Records contained in a dataset
──────
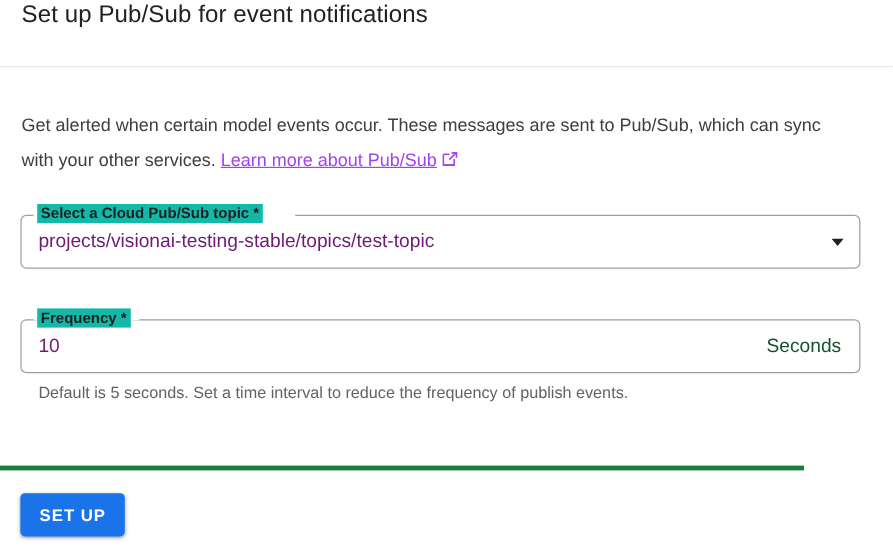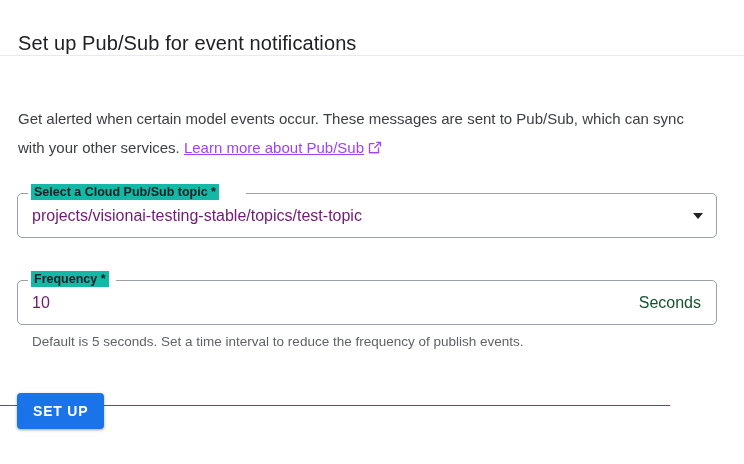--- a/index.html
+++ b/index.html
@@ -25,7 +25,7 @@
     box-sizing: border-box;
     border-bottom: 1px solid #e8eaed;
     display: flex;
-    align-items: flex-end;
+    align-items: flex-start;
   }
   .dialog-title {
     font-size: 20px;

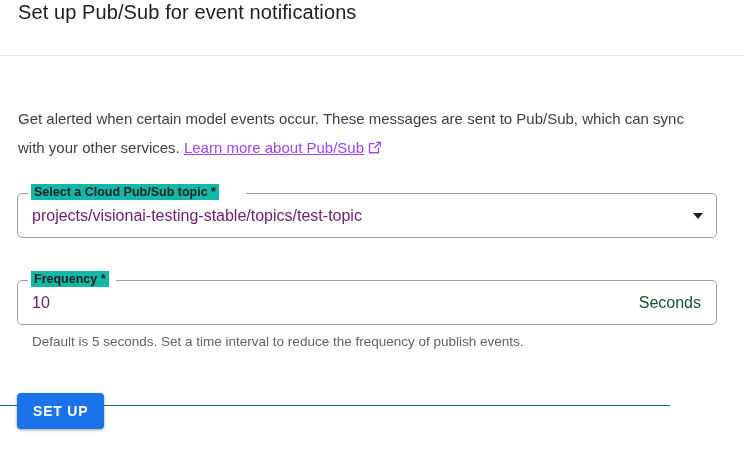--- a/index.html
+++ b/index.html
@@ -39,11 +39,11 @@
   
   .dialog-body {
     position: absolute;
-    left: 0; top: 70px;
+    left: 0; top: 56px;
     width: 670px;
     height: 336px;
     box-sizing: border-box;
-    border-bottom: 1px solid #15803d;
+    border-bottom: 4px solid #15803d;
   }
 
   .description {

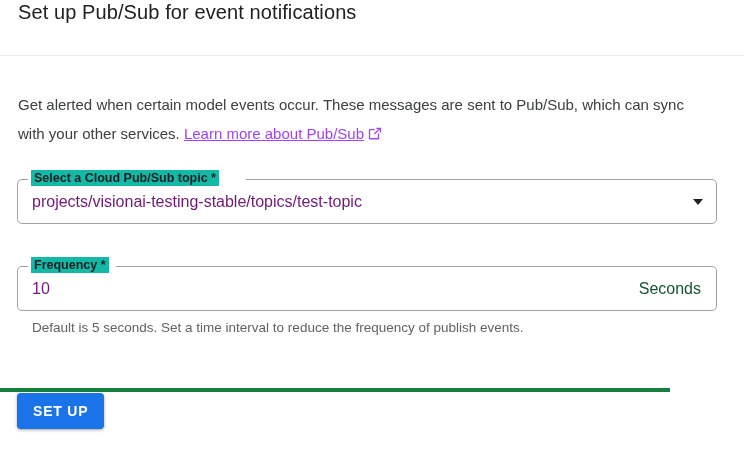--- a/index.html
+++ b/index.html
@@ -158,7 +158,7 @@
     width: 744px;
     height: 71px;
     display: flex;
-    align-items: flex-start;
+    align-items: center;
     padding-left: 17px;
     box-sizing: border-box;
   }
──────
**Work task**
Since the copy must exclude the pictures, transcribe only the text of the records, word for word.

**Response area**
--- a/index.html
+++ b/index.html
@@ -25,7 +25,7 @@
     box-sizing: border-box;
     border-bottom: 1px solid #e8eaed;
     display: flex;
-    align-items: flex-end;
+    align-items: flex-start;
   }
   .dialog-title {
     font-size: 20px;

--- a/index.html
+++ b/index.html
@@ -39,11 +39,11 @@
   
   .dialog-body {
     position: absolute;
-    left: 0; top: 70px;
+    left: 0; top: 56px;
     width: 670px;
     height: 336px;
     box-sizing: border-box;
-    border-bottom: 1px solid #15803d;
+    border-bottom: 4px solid #15803d;
   }
 
   .description {

--- a/index.html
+++ b/index.html
@@ -158,7 +158,7 @@
     width: 744px;
     height: 71px;
     display: flex;
-    align-items: flex-start;
+    align-items: center;
     padding-left: 17px;
     box-sizing: border-box;
   }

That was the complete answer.